What will education look like for these children, particularly when we continue to centre education on preparing students to be workers? What jobs will be left? When teenagers talk about climate anxiety, I’ve heard adults mock them for openly professing their fears as though the emotional transgression is worse than the reality of an uncertain and frankly terrifying future. In the sanctity of the classroom, I’ve seen students’ emotions bubbling out, unruly and unashamed. These emotions become something adults can contain, challenge and control; unlike the uncertain future looming around the corner. This strikes me as unfeeling at best and unethical at worst. How are we helping students to prepare for the future if we are not also allowing them to grieve for a future that will look so drastically different from the past?
While schooling is ostensibly to prepare students for the future, I cannot see how we can do that when that future is so uncertain. If world leaders aren’t acting on climate change, then the next thing to consider is how we as individuals can do something. But how can I tell students that they can shape the future into what they want when that is basically telling them “Here, you sort this mess out?”. The neoliberal framing of climate change as the responsibility of the individual is something that I cannot promote with good conscience, although of course I believe that we should all do what we can – just not that the ‘we’ should be the citizens while the ‘they’ of the corporations and governments do nothing. I don’t like where this leaves us, caught between activity and inactivity and I wonder what will be the next thing to go from present to past.
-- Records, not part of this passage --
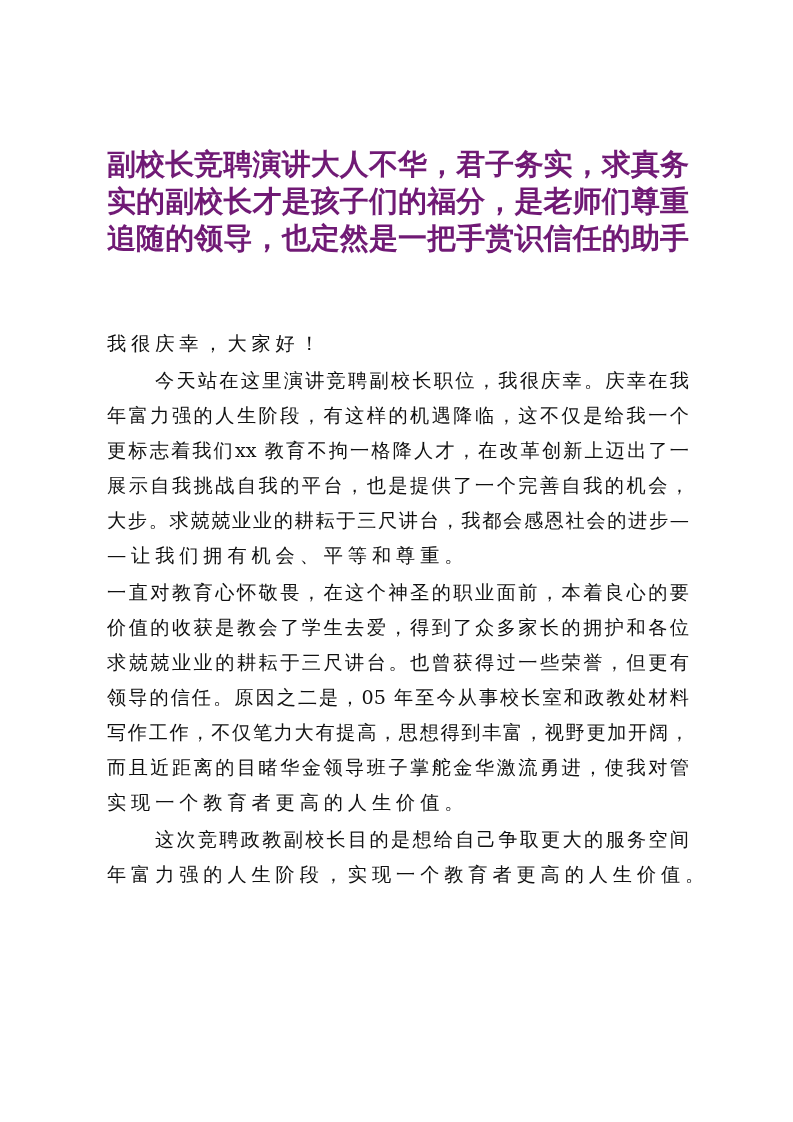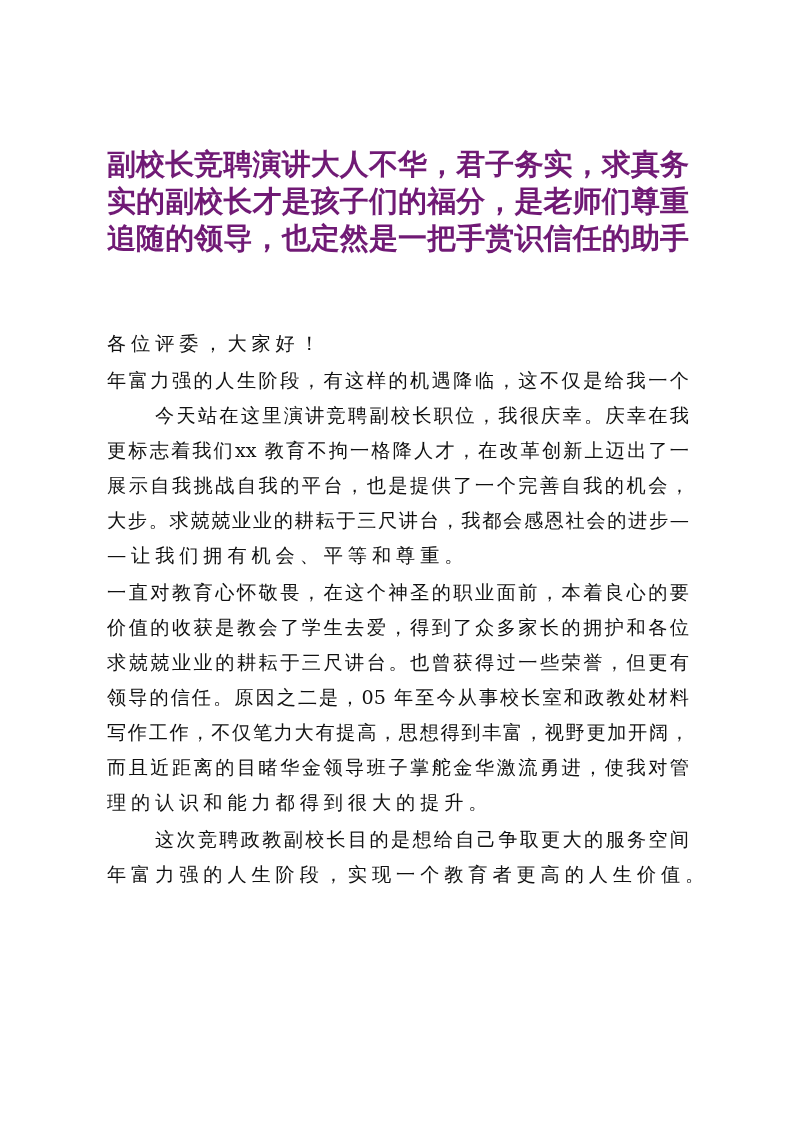--- a/index.html
+++ b/index.html
@@ -93,7 +93,7 @@
 
   <div class="body-text">
 
-    <span class="greeting">各位评委，大家好！</span>
+    <span class="greeting">我很庆幸，大家好！</span>
 
     <div class="para">
       <span class="line">年富力强的人生阶段，有这样的机遇降临，这不仅是给我一个</span>

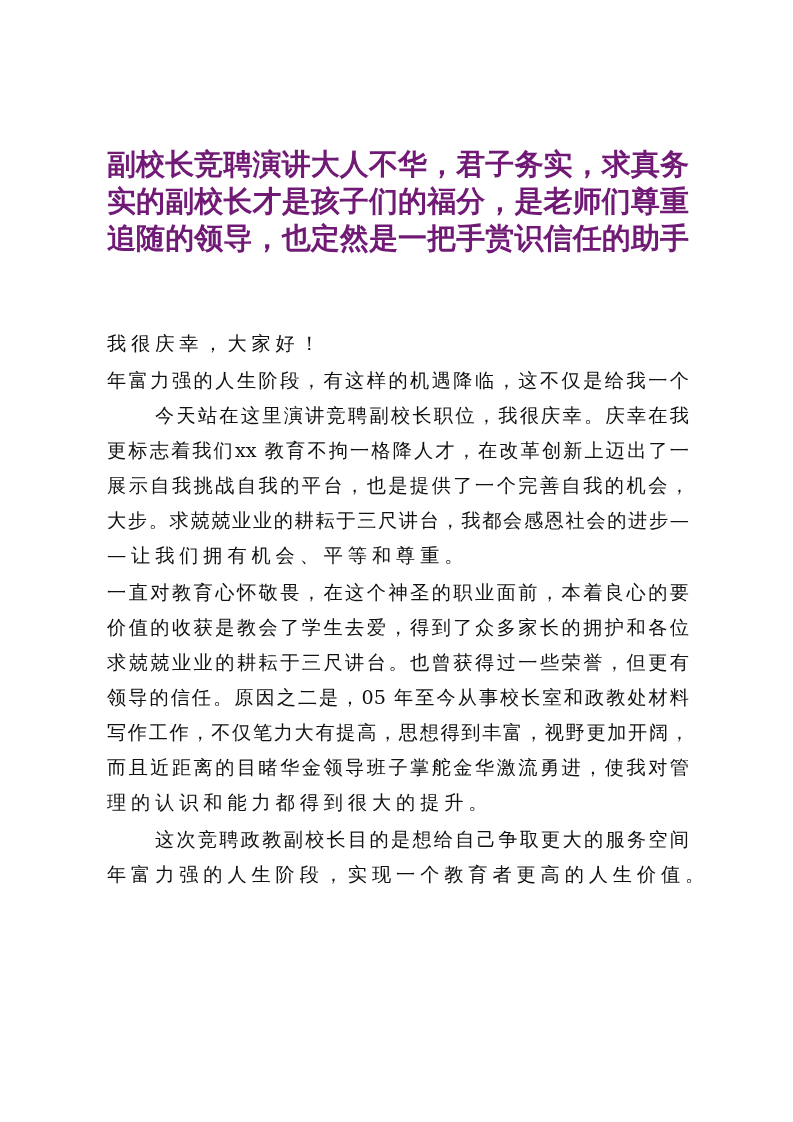--- a/index.html
+++ b/index.html
@@ -96,8 +96,8 @@
     <span class="greeting">我很庆幸，大家好！</span>
 
     <div class="para">
+      <span class="line indent">今天站在这里演讲竞聘副校长职位，我很庆幸。庆幸在我</span>
       <span class="line">年富力强的人生阶段，有这样的机遇降临，这不仅是给我一个</span>
-      <span class="line indent">今天站在这里演讲竞聘副校长职位，我很庆幸。庆幸在我</span>
       <span class="line">更标志着我们xx 教育不拘一格降人才，在改革创新上迈出了一</span>
       <span class="line">展示自我挑战自我的平台，也是提供了一个完善自我的机会，</span>
       <span class="line">大步。求兢兢业业的耕耘于三尺讲台，我都会感恩社会的进步—</span>

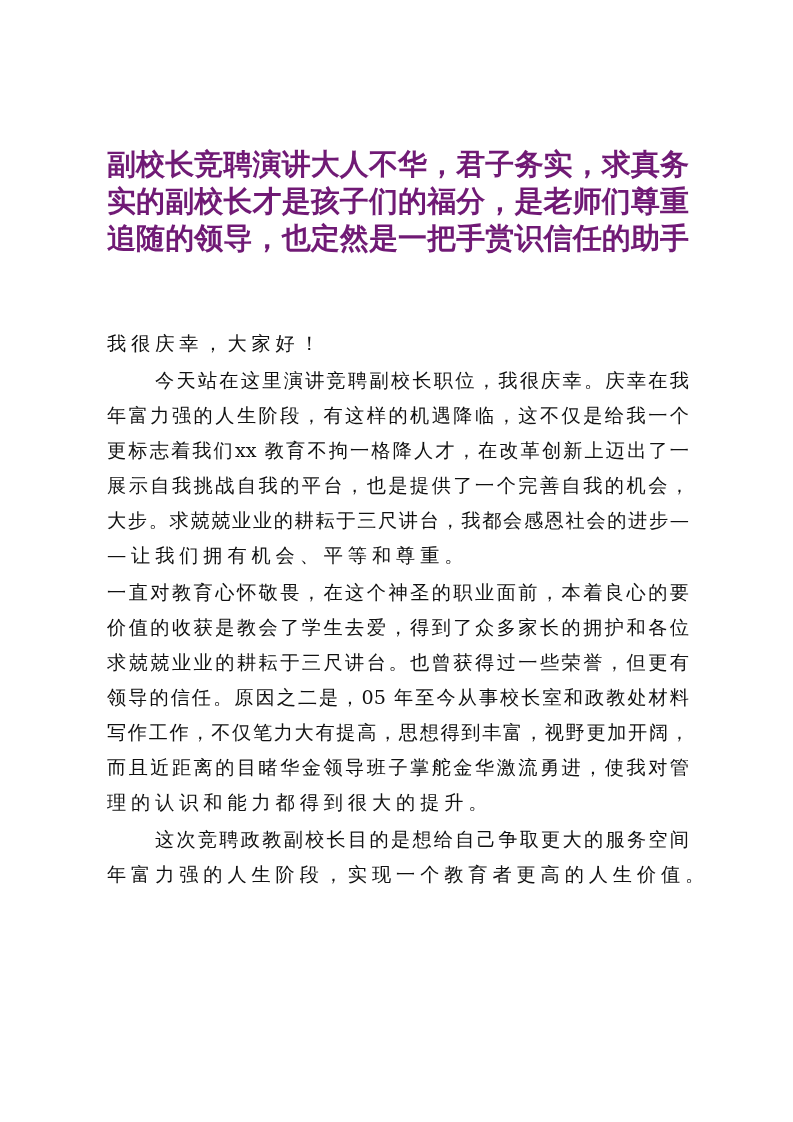--- a/index.html
+++ b/index.html
@@ -111,7 +111,7 @@
       <span class="line">领导的信任。原因之二是，05 年至今从事校长室和政教处材料</span>
       <span class="line">写作工作，不仅笔力大有提高，思想得到丰富，视野更加开阔，</span>
       <span class="line">而且近距离的目睹华金领导班子掌舵金华激流勇进，使我对管</span>
-      <span class="line last">理的认识和能力都得到很大的提升。</span>
+      <span class="line last">实现一个教育者更高的人生价值。</span>
     </div>
 
     <div class="para">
I am fortunate to live in my little inner-city bubble. I don’t have to watch livestock struggle to survive in the sweltering sun, or see how farmers cope with failing crops. My existence is connected to theirs through my reliance on agriculture but disconnected by geography. I want to support my students in their grief and I want them to have a future but I don’t have the answers of how to get there. I just mourn the loss of the grass and feel such sorrow that the siblings of the lively children from the park will grow up in a world where the trees and grass in their drawings are brown and not green.
Alice Elwell is a high school English teacher and PhD candidate.